(Excerpts from a dataset)
_ _ _ _
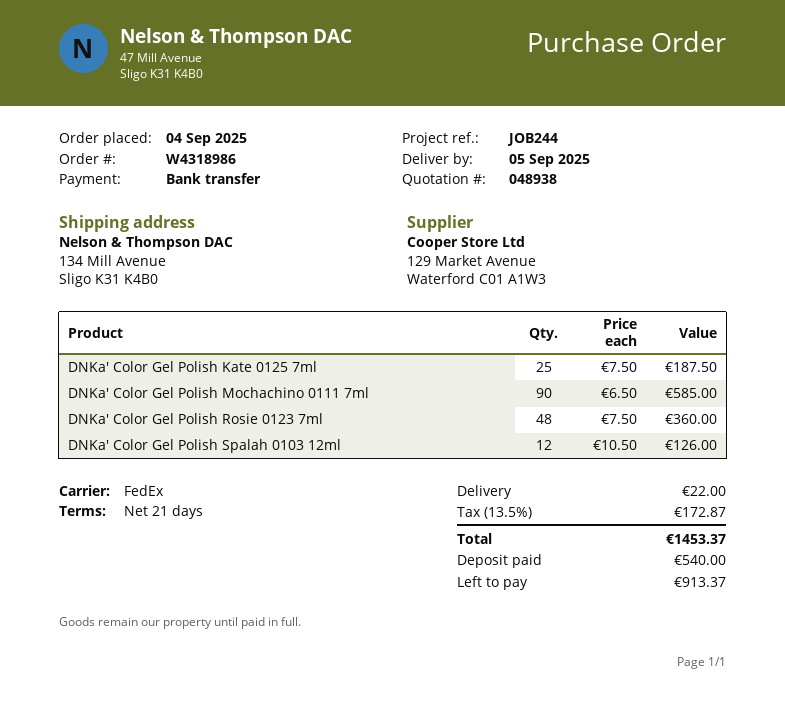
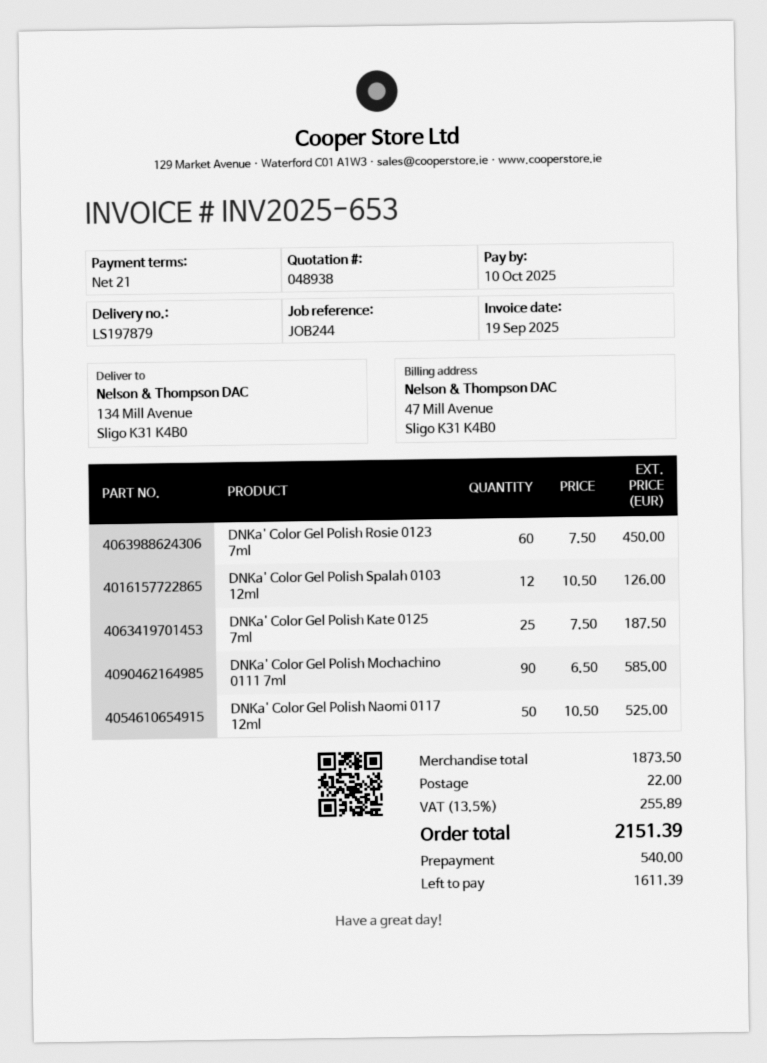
DNKa' Color Gel Polish Rosie 0123 7ml: 48 x 7.50 = 360.00 -> 60 x 7.50 = 450.00
DNKa' Color Gel Polish Naomi 0117 12ml: none -> 50 x 10.50 = 525.00
tax: 13.5% = 172.87 -> 13.5% = 255.89
total: 1453.37 -> 2151.39
balance: 913.37 -> 1611.39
_ _ _ _
Instructions to follow -> The answer must be an exact restatement of all the records, with no pictures included.

Result of the exercise ->
DNKa' Color Gel Polish Rosie 0123 7ml: 48 x 7.50 = 360.00 -> 60 x 7.50 = 450.00
DNKa' Color Gel Polish Naomi 0117 12ml: none -> 50 x 10.50 = 525.00
tax: 13.5% = 172.87 -> 13.5% = 255.89
total: 1453.37 -> 2151.39
balance: 913.37 -> 1611.39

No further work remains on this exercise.